El complejo clonal 258 (CC258) de Klebsiella pneumoniae (Kpn), con sus principales secuenciotipos ST258 y ST11, ha sido el principal responsable de la diseminación global de KPC. Los métodos tradicionales para identificar los clones hiperepidémicos como PFGE, MLST, WGS, son laboriosos, costosos y poco accesibles para los paises de bajos y medianos ingresos (LMIC). La proteína PilV podría estar involucrada en la biogénesis de fimbrias, patogenicidad y virulencia. En un estudio previo, se demostró que una PCR dirigida al gen de la proteína PilV (pilV-l) tuvo una sensibilidad y especificidad de 100% para identificar Kpn ST258 (Gómez S., Infect Genet Evol. 2016). La capacidad de adaptación y evolución de Kpn resalta la importancia de evaluar los métodos moleculares para garantizar su efectividad a lo largo del tiempo.

Objetivo

Evaluar mediante análisis in silico la capacidad de la PCR de pilV-l para la identificación del clon de Kpn ST258 en aislamientos contemporáneos de Kpn y determinar su efectividad como método de tipificación.
Materiales y Métodos: Se secuenciaron por Illumina una selección de 78 Kpn, provenientes de un Corte Nacional de Prevalencia de Enterobacterales portadoras de Carbapenemasas (RECAPTAR I) de infecciones, realizado en noviembre de 2021, que incluyó 183 hospitales y 23 jurisdicciones.
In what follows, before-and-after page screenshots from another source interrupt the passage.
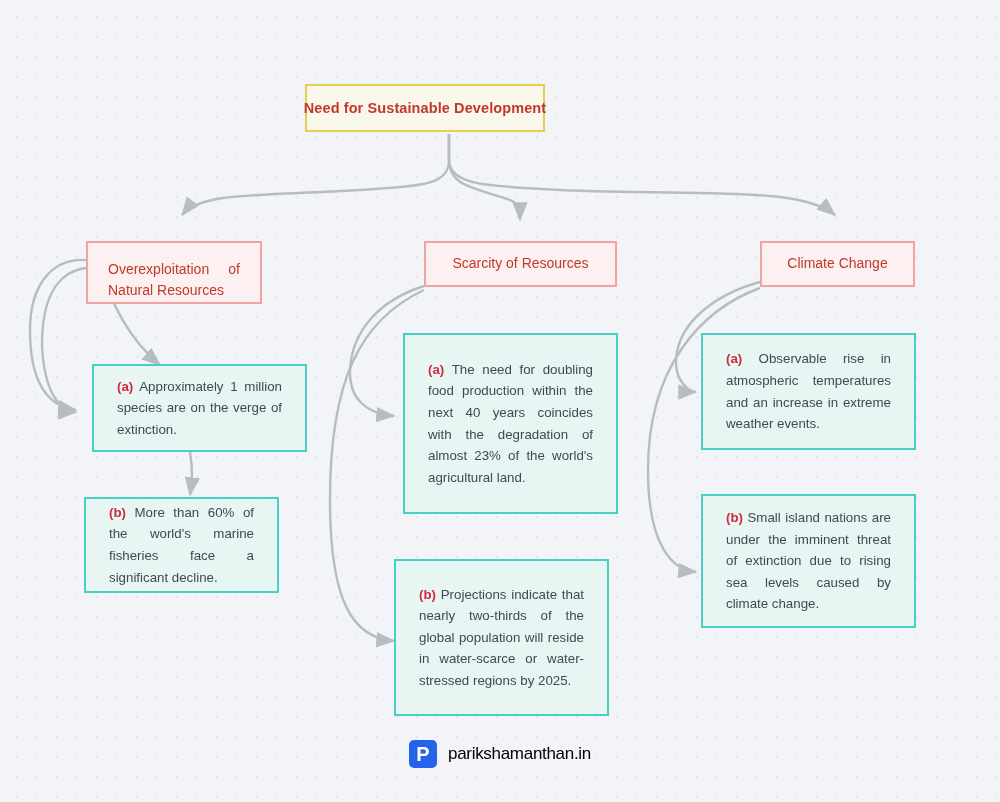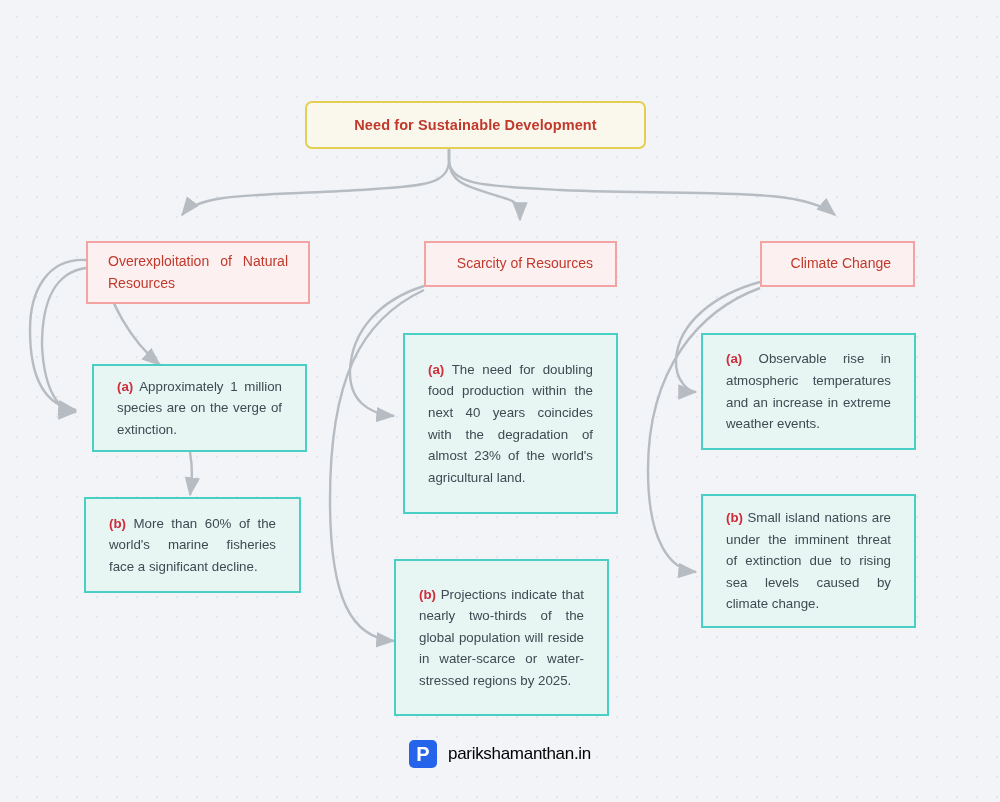"Need for Sustainable Development" div.node { border-radius: 7px -> none; top: 101px -> 84px; width: 341px -> 240px }
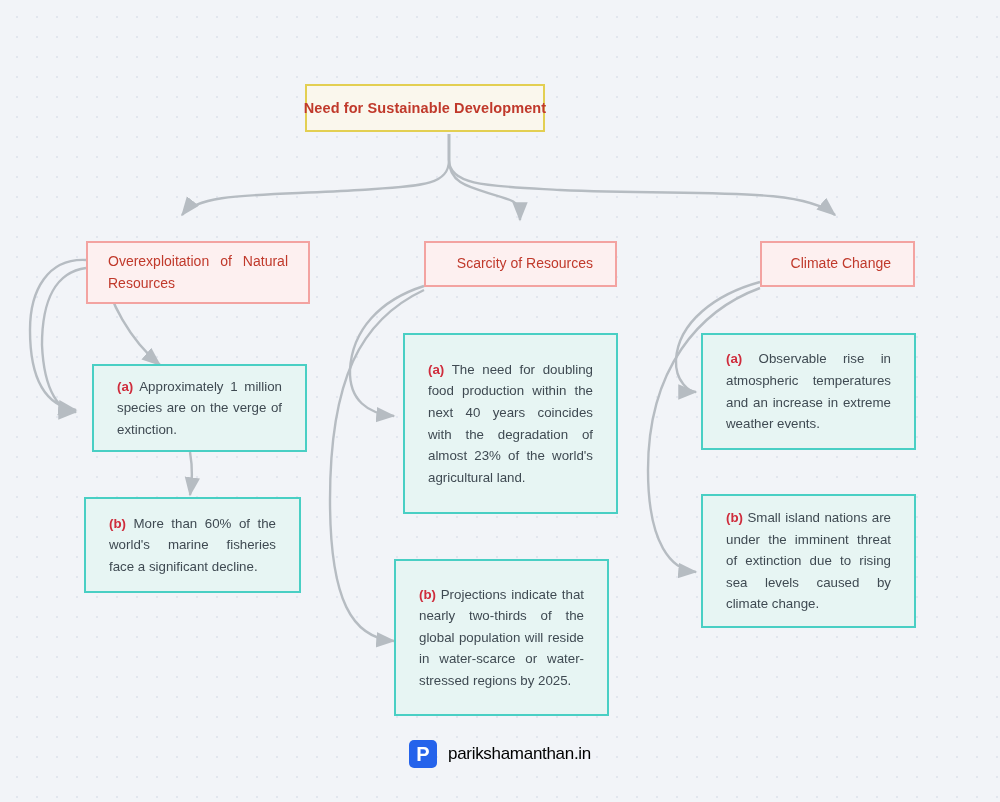"Overexploitation of Natural Resources" div.node { align-items: none -> flex-end; width: 224px -> 176px }
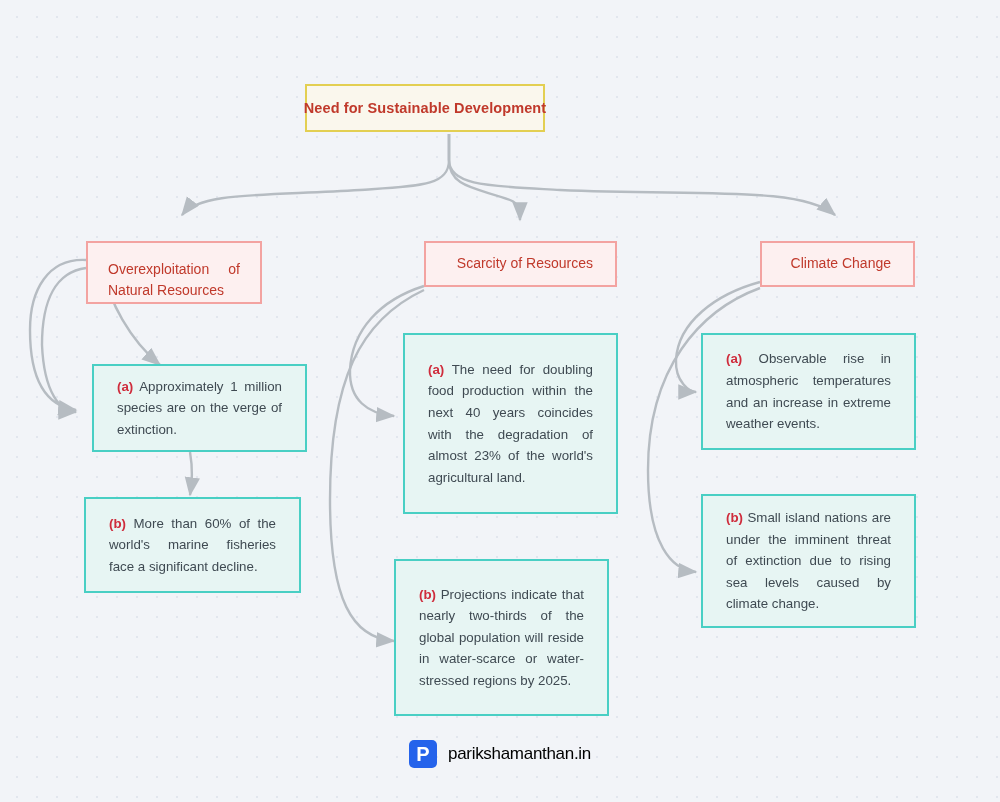"Scarcity of Resources" .node-cat.center .label { text-align: right -> center }
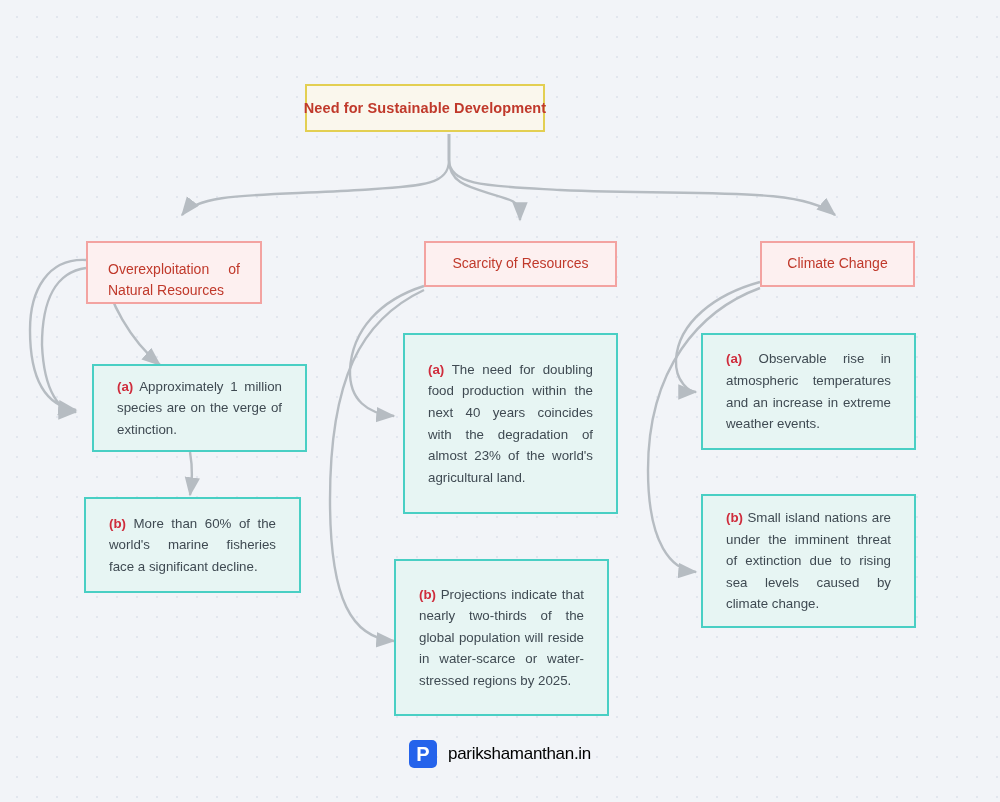"(b) More than 60% of" div.node { width: 217px -> 195px }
La selección incluyó 25 STs: ST258 (n=25) y ST11 (n=20) del CC258 y 23 STs no-CC258 (n=33) (Tabla). Las carbapenemasas se analizaron con AMRFinderPlus, la PCR in silico de pilV-l se infirió en base a los alineamientos usando el algoritmo NCBI-BLAST y el MLST mediante https://pubmlst.org/.

Resultados

Las 25 Kpn del ST258, portadores de NDM-5 (16), KPC-2 (7), NDM-1 (1) y OXA-163 (1), alinearon con el amplicón esperado de PCR para pilV-l. De las 20 Kpn ST11, 5 dieron falso positivo para pilV-l, posiblemente debido a que el ST11 es una variante de locus único del ST258 y forma parte de este CC. Entre las 33 Kpn del grupo no-CC258, 31 no alinearon con pilV-l y sólo 2 lo hicieron de manera incompleta, por lo que se esperaría que no amplifique en un ensayo de PCR.

Conclusiones

Este estudio confirma que el ensayo de PCR de pilV-l presenta una SE de 100% y ES de 90,6% para la identificación del ST258 en aislamientos contemporáneos. Este ensayo continúa siendo un método práctico y de bajo costo para la implementación y seguimiento de este clon hiperepidémico en LMICs.